Interest in remotely controlled and autonomous vessel technology is growing, but can international regulations keep up?
Autonomous vessels will undoubtedly play a role in future shipping strategies, and as the technology develops, so the potential for such vessels increases. Current projects and studies underway include applications that range from container ships to workboats, but the missing piece of the puzzle – the elephant in the room – is the absence of a well-defined regulatory scheme to govern their use.
Last year, IMO’s Maritime Safety Committee (MSC) laid the groundwork for such regulations by approving a framework and methodology for a regulatory scoping exercise on Maritime Autonomous Surface Ships (MASS) at its 100th session (MSC100).
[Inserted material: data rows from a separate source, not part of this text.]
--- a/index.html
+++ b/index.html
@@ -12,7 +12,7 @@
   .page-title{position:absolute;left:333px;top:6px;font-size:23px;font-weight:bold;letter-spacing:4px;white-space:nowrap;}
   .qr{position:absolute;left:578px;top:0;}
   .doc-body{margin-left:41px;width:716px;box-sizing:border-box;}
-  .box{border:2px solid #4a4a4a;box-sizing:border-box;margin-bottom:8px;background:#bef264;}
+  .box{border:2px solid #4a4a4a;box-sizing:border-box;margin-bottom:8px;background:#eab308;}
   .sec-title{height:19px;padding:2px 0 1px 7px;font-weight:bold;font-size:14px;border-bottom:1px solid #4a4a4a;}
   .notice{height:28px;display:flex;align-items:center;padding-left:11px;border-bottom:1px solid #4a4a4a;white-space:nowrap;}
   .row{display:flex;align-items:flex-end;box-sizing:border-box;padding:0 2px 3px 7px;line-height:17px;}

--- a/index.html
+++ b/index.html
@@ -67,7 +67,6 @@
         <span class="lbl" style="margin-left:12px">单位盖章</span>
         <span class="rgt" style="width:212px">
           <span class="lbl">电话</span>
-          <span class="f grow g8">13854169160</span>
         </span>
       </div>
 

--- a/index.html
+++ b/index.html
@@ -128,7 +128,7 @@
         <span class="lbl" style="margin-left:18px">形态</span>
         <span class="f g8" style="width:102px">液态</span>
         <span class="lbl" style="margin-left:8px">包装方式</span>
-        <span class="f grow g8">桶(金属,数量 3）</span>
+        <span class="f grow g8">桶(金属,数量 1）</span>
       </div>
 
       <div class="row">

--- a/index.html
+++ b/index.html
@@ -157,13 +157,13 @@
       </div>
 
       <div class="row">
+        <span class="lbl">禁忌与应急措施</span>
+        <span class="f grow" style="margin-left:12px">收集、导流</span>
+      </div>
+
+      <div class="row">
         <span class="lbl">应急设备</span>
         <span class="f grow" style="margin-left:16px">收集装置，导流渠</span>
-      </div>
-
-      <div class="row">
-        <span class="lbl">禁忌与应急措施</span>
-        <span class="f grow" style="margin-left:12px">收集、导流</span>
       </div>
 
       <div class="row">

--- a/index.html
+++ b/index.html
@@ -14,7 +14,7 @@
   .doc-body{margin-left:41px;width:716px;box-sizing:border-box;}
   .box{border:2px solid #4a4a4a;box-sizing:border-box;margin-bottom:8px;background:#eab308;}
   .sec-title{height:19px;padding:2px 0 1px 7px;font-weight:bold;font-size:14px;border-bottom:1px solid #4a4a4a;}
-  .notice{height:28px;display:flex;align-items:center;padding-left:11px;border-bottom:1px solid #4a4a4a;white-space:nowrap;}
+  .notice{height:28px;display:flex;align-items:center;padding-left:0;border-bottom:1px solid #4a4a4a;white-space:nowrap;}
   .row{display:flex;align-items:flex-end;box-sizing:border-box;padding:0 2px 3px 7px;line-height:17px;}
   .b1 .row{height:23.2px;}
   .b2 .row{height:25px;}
Over the first half of this year, IMO’s MSC will analyse and determine the most appropriate way of addressing MASS operations taking into account, among other things, the human element, technology and operational factors.
An intersessional MSC working group will meet this coming September to move forward with the process, with the ambitious goal of completing the regulatory scoping exercise in 2020.
During the regulatory scoping exercise, the MSC will cover how MASS operations are impacted by SOLAS, collision regulations, loading and stability, seafarer training search and rescue, tonnage measurement, safe containers and special trade passenger ship instruments.
“I see an autonomous system working on behalf of a captain, mate or helmsman to empower operations with vessel intelligence”
But one of the key regulatory challenges is to define what is actually meant by an ‘autonomous ship’ according to Bureau Veritas (BV) global technology leader smart ships Najmeh Masoudi, who explained: “IMO is looking at SOLAS and its other codes to develop a gap analysis to define the criteria required to provide a definition before developing a regulatory framework for autonomous shipping.”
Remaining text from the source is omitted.